Anadolu’da yetişip Bursa’da vefat eden Açıkbaş Mahmut Efendi’yi bir genç üzmüştü bir gün.

Nâzik kalbini incitmişti.

Ve lâkin bu yaptığı, hayır getirmedi ona.

Aynı gün yakalandı bir hastalığa. Öyle ki; ağrıdan kıvranıyor, ilâç da tesir etmiyordu…

Ne yapsa, faydasızdı.

Sonra anladı hatâsını…

Bir “Allah adamı”nı üzdüğü için bu derde yakalandığını idrak etti nihâyet.

Pişmân oldu yaptığına.

Fırladı ve düştü yola…

Bu büyük velînin huzûruna varıp, özür dileyecekti kendisinden.

Ancak o, buna karar verdiği anda, ağrısı hafifledi biraz…

İyileştiğini hissetti açıkca. Kapısına gelince tamamen geçti…

Tam kapıyı çalacaktı ki, kapı kendiliğinden açıldı.

Ve büyük zât gülümseyerek karşıladı kendisini.

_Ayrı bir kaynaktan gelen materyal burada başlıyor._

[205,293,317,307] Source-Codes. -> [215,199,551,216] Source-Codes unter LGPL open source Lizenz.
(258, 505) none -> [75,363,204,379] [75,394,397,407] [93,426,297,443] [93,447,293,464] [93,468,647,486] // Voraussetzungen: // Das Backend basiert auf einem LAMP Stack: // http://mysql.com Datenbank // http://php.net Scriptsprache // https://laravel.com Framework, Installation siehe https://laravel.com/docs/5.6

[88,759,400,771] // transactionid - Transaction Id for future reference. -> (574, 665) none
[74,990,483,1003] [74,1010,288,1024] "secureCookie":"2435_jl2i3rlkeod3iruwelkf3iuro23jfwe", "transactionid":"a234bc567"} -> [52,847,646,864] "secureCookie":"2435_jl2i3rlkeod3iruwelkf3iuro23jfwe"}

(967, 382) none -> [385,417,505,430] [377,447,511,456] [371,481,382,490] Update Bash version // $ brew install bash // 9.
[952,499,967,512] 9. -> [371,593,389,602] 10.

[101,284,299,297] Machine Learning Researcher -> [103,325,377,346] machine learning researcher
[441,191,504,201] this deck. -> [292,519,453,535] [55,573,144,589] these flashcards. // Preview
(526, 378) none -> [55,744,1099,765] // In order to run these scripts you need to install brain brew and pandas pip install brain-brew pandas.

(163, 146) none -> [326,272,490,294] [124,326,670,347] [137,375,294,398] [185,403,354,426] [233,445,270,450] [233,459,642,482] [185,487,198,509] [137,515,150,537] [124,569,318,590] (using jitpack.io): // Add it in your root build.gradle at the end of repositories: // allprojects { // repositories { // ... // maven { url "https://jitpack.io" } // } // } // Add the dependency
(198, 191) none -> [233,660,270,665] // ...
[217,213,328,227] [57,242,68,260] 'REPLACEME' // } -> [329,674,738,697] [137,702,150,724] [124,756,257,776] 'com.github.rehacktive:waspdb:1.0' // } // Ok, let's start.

“Buyur evlâdım, hoş geldin.”

“Hoşbulduk efendim” dedi.

İçeri geçip oturdular.

Mübârek zât “Geçmiş olsun oğlum. İnşallah bir daha böyle bir hastalığa yakalanmazsın” buyurdu.

Ve sordu ona:

“Pişmân mısın?”

“Hem de nasıl efendim.”

“Çok iyi. Pişmânlık tövbedir oğlum. Tövbe de büyük nîmettir. Bir daha kimsenin kalbini kırma. Zîra kalp kırmak, Kâbe’yi yıkmaktan daha büyük günahtır” buyurdu.

Genç, öptü bu zâtın elini.

En sevdiği “talebesi” oldu sonunda…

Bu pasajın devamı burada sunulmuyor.